Dear Joe, I know you’re realizing day after day how much your voice really matters and, it looks like, has the power to elect a President. But you need to realize also that your podcast has a serious consequences and impact worldwide that keep enlightening different aspects of our societies. We’re not all bots and we’re not all haters, a great deal of people simply wants to help with the interesting discussions concerning our lives. It doesn’t matter from which part of the world your viewers come from, it matters how many parts of the world they want in them to make the conversation more realistic.

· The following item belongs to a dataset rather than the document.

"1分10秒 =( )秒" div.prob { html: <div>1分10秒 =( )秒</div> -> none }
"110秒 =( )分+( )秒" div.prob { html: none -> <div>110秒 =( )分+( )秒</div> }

Outsiders can often help insiders with their different perspectives. I finally learned, always in Scott’s episode, that you would like to cut 30 per cent off of your podcast’s success and I might have the solution: try making your experience more like an exchange program where sometimes you also invite normal people from different countries, experts in their fields, the same fields you’re interested in. It could be a start and your JRE could become a bit smaller but more professional, many out there speak English good enough.

So, dear Joe, from local we need the JRE to get “geolocal” if we want to really better understand the small world we all live in. “Exchange-students”, like the ones at Conotton Valley High School in 1998, can really help your team win. 

MATTEO FRASCHINI KOFFI was born in Togo but grew up in Italy. Since 2005 he’s been based in Africa working as a freelance journalist, writer and filmmaker.